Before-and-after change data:
_ _ _

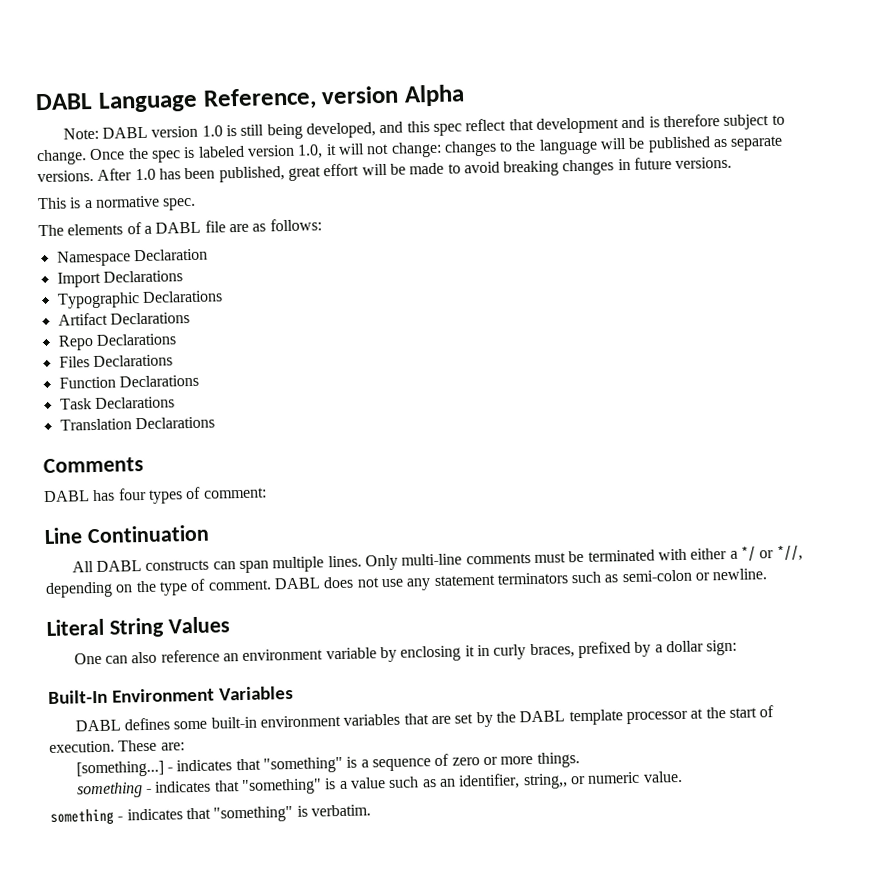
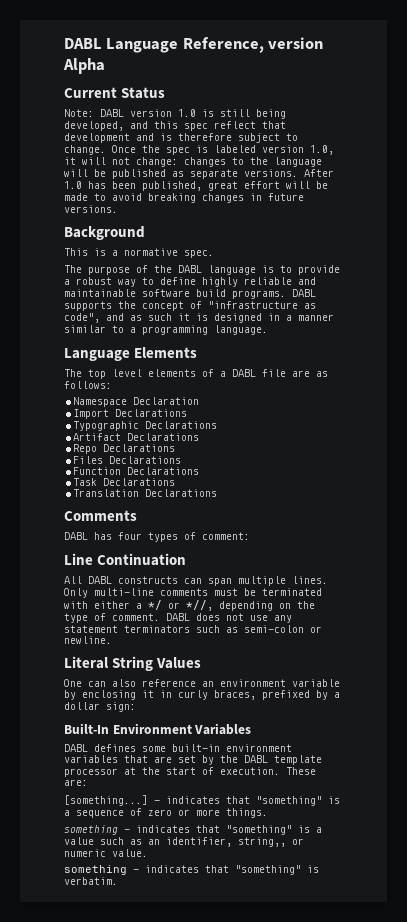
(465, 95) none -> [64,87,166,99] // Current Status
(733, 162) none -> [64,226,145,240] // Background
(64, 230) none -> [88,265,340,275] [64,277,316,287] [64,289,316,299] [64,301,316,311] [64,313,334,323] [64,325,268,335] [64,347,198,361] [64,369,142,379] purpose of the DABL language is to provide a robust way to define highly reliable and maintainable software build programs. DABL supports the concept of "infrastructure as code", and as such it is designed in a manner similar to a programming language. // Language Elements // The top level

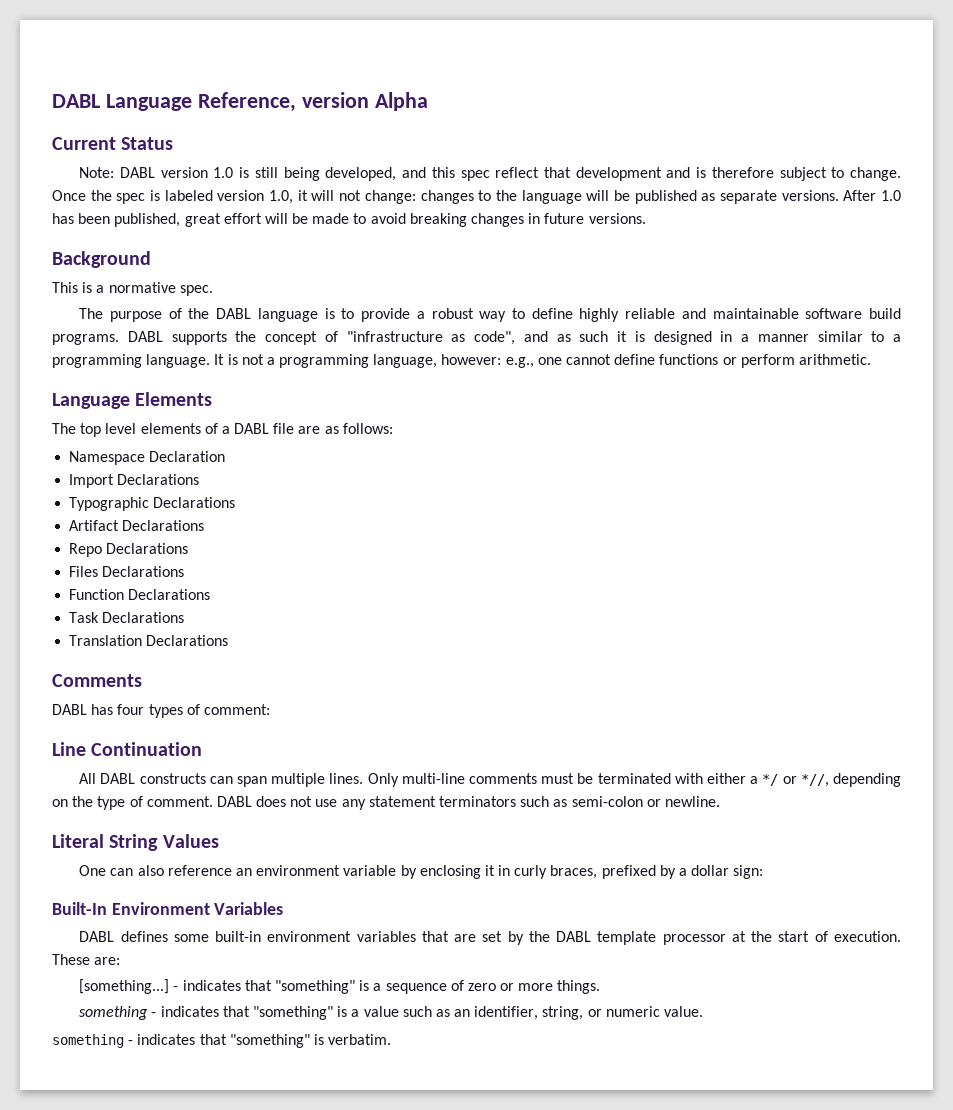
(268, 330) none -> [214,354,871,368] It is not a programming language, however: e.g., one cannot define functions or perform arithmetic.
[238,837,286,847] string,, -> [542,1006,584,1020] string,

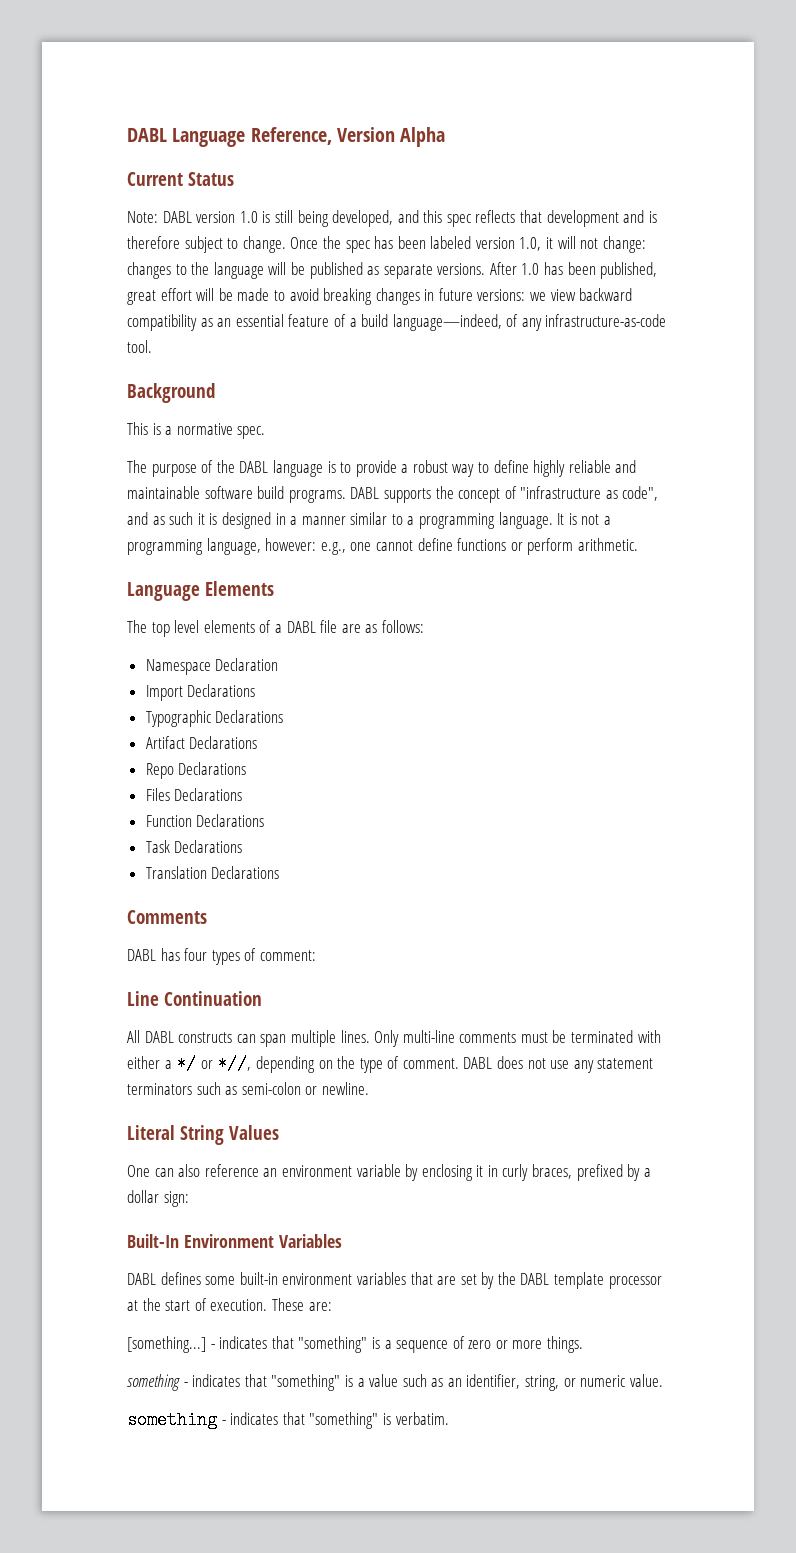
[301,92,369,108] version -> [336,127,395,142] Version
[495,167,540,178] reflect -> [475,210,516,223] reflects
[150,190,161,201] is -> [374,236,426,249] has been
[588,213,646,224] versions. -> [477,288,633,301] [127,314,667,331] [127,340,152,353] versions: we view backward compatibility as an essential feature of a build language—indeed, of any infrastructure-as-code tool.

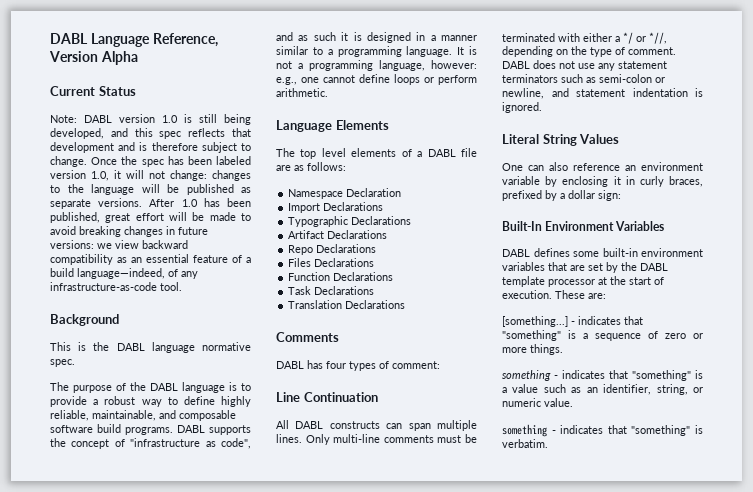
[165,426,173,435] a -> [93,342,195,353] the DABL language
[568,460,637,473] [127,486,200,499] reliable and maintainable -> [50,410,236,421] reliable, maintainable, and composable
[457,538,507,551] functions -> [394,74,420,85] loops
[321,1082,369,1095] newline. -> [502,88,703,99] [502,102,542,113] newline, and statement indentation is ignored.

_ _ _

» What you should do
Go through the entries and copy every line with "functions".

» Solution to this task
(268, 330) none -> [214,354,871,368] It is not a programming language, however: e.g., one cannot define functions or perform arithmetic.
[457,538,507,551] functions -> [394,74,420,85] loops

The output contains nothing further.